Isn’t that what we love about song? In a week where the passing of a great man of song has led people to eulogise at length about various great aspects of Pete Seeger’s character it’s also fair to say that he would have pointed all of these people back to the moral courage of the songs. Songs of protest, songs of hope and songs of fear for the future….it’s always about the songs.
This week a singer from that great folk tradition of protest joins us live in Studio One. With her live band along for the ride Anabelle Chvostek will be visiting us for the second time. A former Wailin’ Jenny, Anabelle’s current album Rise tracks the story of street protest in the recent Occupy Movement. It’s a in inspiring listen.Bang up to date and a great testimony to songs reflecting the times. Expect great things and some great songs.

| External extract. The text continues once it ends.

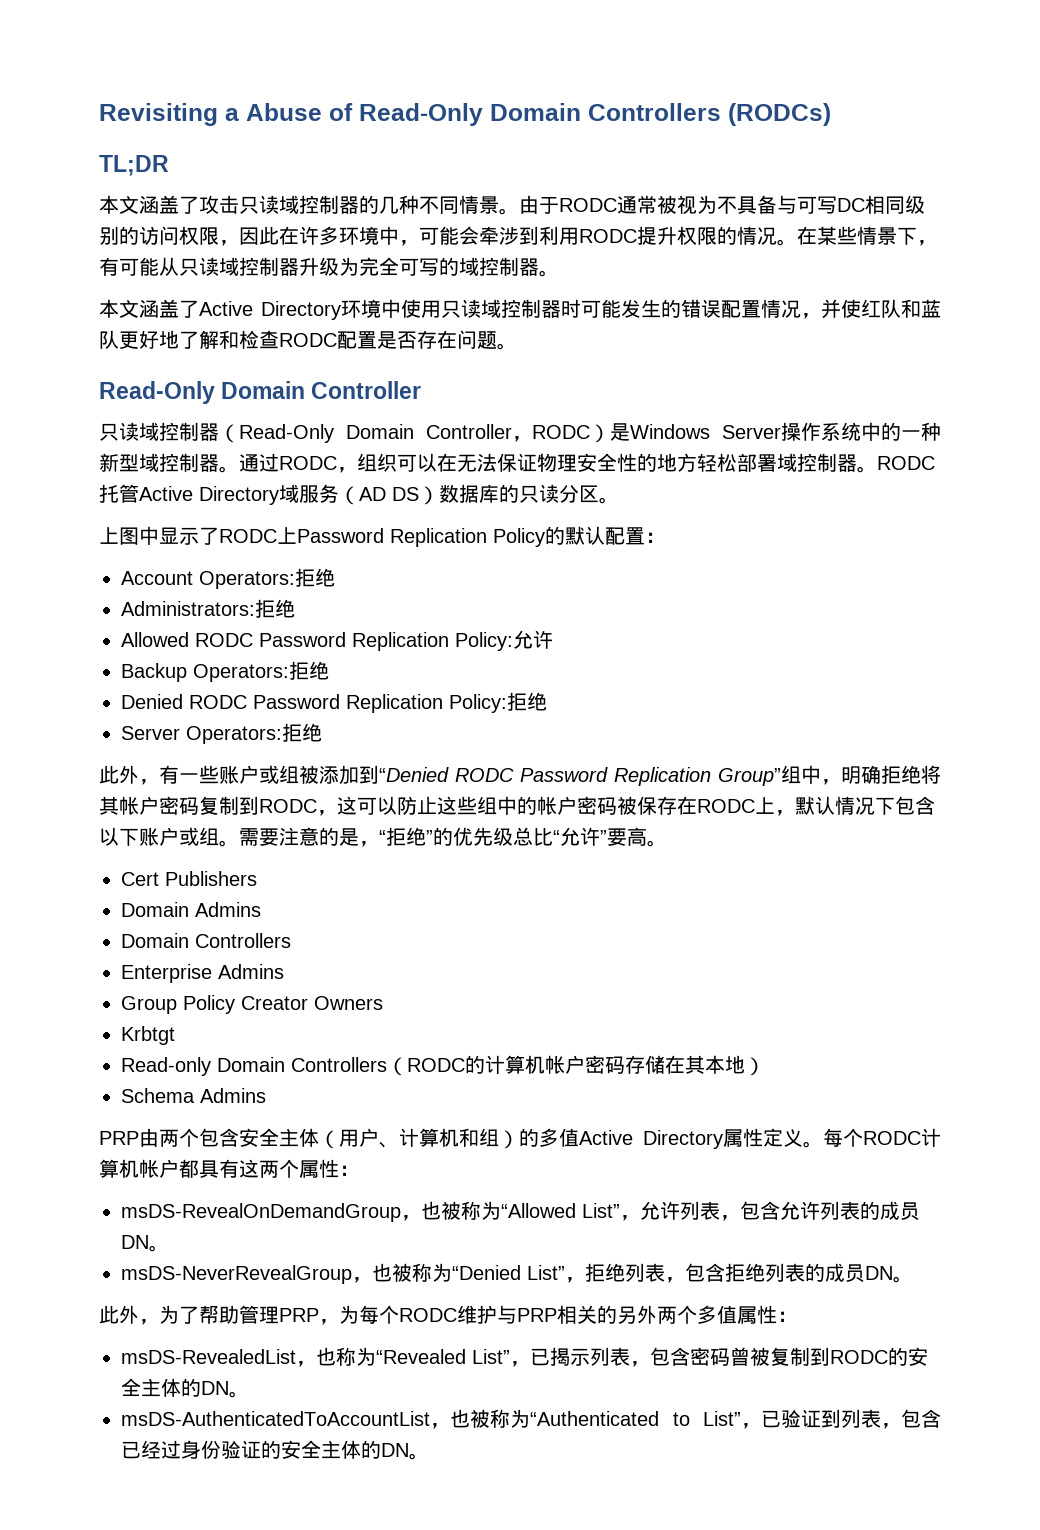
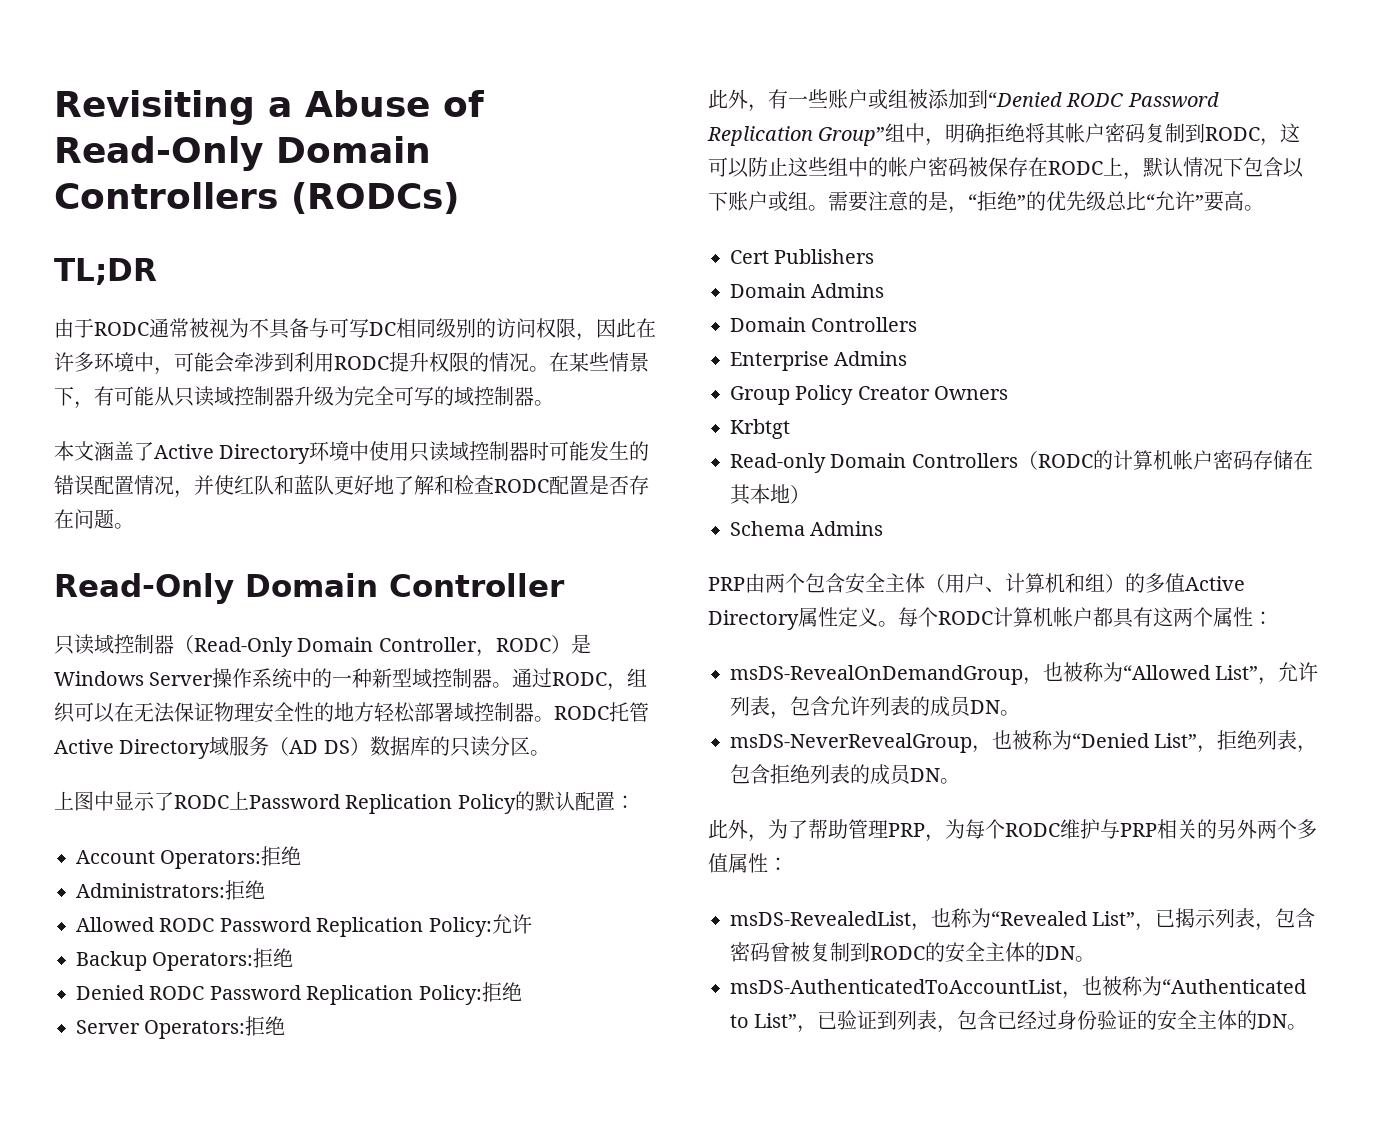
- 本文涵盖了攻击只读域控制器的几种不同情景。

In the first hour we will also have Anthony D’Amato with us in studio one. Anthony’s debut album was one of the AC’s favourites of all time. We had him as a session guest 18 months ago and since then he’s been signed to the New West label and has recorded a fantastic new album which comes out later in the year. I’m listening to it now and I can tell you we’ll be playing this one a lot. You can see and hear Ludlow from the album on his website now. Personally I hope we can also get some of the highlights of that first album too…it’s still a great listen. He is, of course, a believer in the power of the song.
As well as that we’ll squeeze in some new records and remind you again why it is we love country music. It all starts from five past eight on BBC Radio Scotland.